::: EXERCISE MATERIALS :::

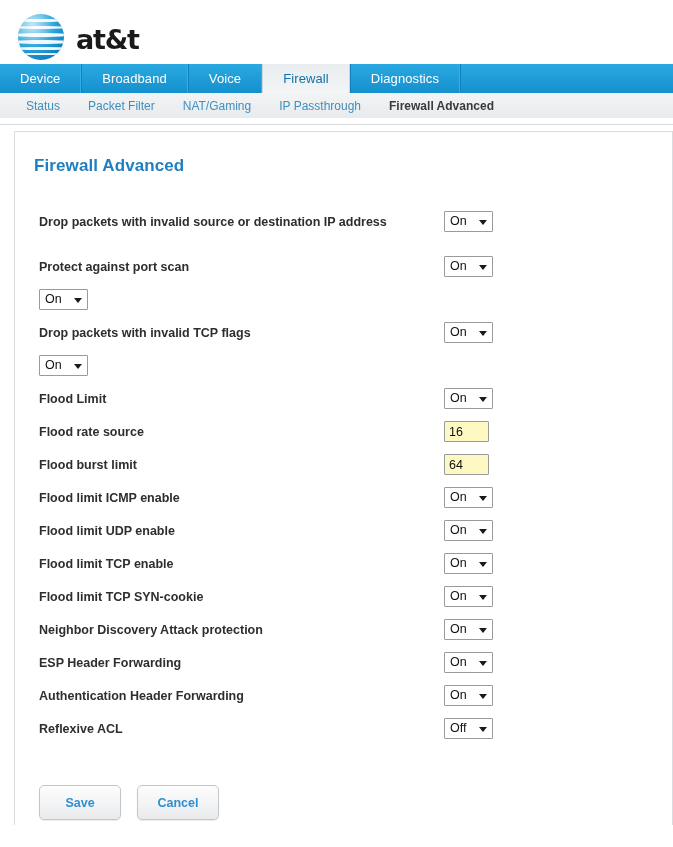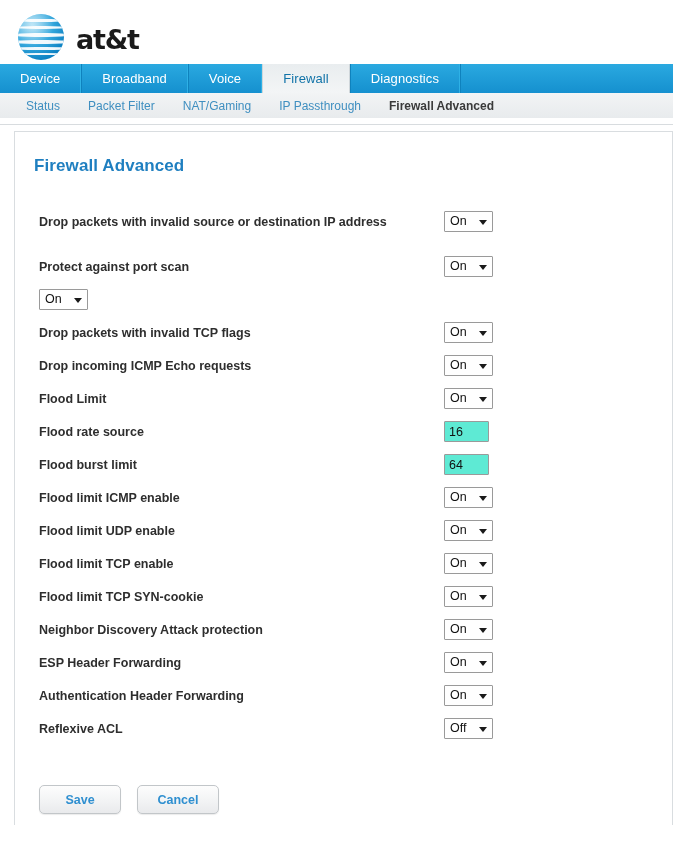--- a/index.html
+++ b/index.html
@@ -205,36 +205,36 @@
     pointer-events: none;
   }
 
   input.num {
     width: 45px;
     height: 21px;
     padding: 0 4px;
     font-family: "Liberation Sans", sans-serif;
     font-size: 12.5px;
     color: #111111;
-    background: #5eead4;
+    background: #fef9c3;
     border: 1px solid #9a9a9a;
     border-radius: 1px;
     outline: none;
   }
 
   
   .button-bar {
     margin-top: 34px;
     padding-left: 24px;
     display: flex;
     gap: 16px;
   }
   .btn {
     width: 82px;
-    height: 29px;
+    height: 35px;
     border: 1px solid #c2c6c9;
     border-radius: 5px;
     background: linear-gradient(to bottom, #fdfdfd 0%, #f3f4f5 52%, #e9eaec 100%);
     color: #2f8fd0;
     font-family: "Liberation Sans", sans-serif;
     font-size: 12.5px;
     font-weight: bold;
     cursor: pointer;
     box-shadow: 0 1px 1px rgba(0,0,0,.08);
   }
@@ -288,21 +288,20 @@
           <div class="row-control"><span class="select-shell"><select class="opt"><option>On</option><option>Off</option></select><span class="arrow"></span></span></div>
         </div>
         <div class="form-row">
           <div class="row-control"><span class="select-shell"><select class="opt"><option>On</option><option>Off</option></select><span class="arrow"></span></span></div>
         </div>
         <div class="form-row">
           <div class="row-label">Drop packets with invalid TCP flags</div>
           <div class="row-control"><span class="select-shell"><select class="opt"><option>On</option><option>Off</option></select><span class="arrow"></span></span></div>
         </div>
         <div class="form-row">
-          <div class="row-label">Drop incoming ICMP Echo requests</div>
           <div class="row-control"><span class="select-shell"><select class="opt"><option>On</option><option>Off</option></select><span class="arrow"></span></span></div>
         </div>
         <div class="form-row">
           <div class="row-label">Flood Limit</div>
           <div class="row-control"><span class="select-shell"><select class="opt"><option>On</option><option>Off</option></select><span class="arrow"></span></span></div>
         </div>
         <div class="form-row">
           <div class="row-label">Flood rate source</div>
           <div class="row-control"><input type="text" class="num" value="16" style=""></div>
         </div>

:::

● **ASSIGNED TASK**: Leave out the pictures and output the rest of the material exactly as written.

● **SOLUTION FOR THIS TASK**:
--- a/index.html
+++ b/index.html
@@ -205,36 +205,36 @@
     pointer-events: none;
   }
 
   input.num {
     width: 45px;
     height: 21px;
     padding: 0 4px;
     font-family: "Liberation Sans", sans-serif;
     font-size: 12.5px;
     color: #111111;
-    background: #5eead4;
+    background: #fef9c3;
     border: 1px solid #9a9a9a;
     border-radius: 1px;
     outline: none;
   }
 
   
   .button-bar {
     margin-top: 34px;
     padding-left: 24px;
     display: flex;
     gap: 16px;
   }
   .btn {
     width: 82px;
-    height: 29px;
+    height: 35px;
     border: 1px solid #c2c6c9;
     border-radius: 5px;
     background: linear-gradient(to bottom, #fdfdfd 0%, #f3f4f5 52%, #e9eaec 100%);
     color: #2f8fd0;
     font-family: "Liberation Sans", sans-serif;
     font-size: 12.5px;
     font-weight: bold;
     cursor: pointer;
     box-shadow: 0 1px 1px rgba(0,0,0,.08);
   }
@@ -288,21 +288,20 @@
           <div class="row-control"><span class="select-shell"><select class="opt"><option>On</option><option>Off</option></select><span class="arrow"></span></span></div>
         </div>
         <div class="form-row">
           <div class="row-control"><span class="select-shell"><select class="opt"><option>On</option><option>Off</option></select><span class="arrow"></span></span></div>
         </div>
         <div class="form-row">
           <div class="row-label">Drop packets with invalid TCP flags</div>
           <div class="row-control"><span class="select-shell"><select class="opt"><option>On</option><option>Off</option></select><span class="arrow"></span></span></div>
         </div>
         <div class="form-row">
-          <div class="row-label">Drop incoming ICMP Echo requests</div>
           <div class="row-control"><span class="select-shell"><select class="opt"><option>On</option><option>Off</option></select><span class="arrow"></span></span></div>
         </div>
         <div class="form-row">
           <div class="row-label">Flood Limit</div>
           <div class="row-control"><span class="select-shell"><select class="opt"><option>On</option><option>Off</option></select><span class="arrow"></span></span></div>
         </div>
         <div class="form-row">
           <div class="row-label">Flood rate source</div>
           <div class="row-control"><input type="text" class="num" value="16" style=""></div>
         </div>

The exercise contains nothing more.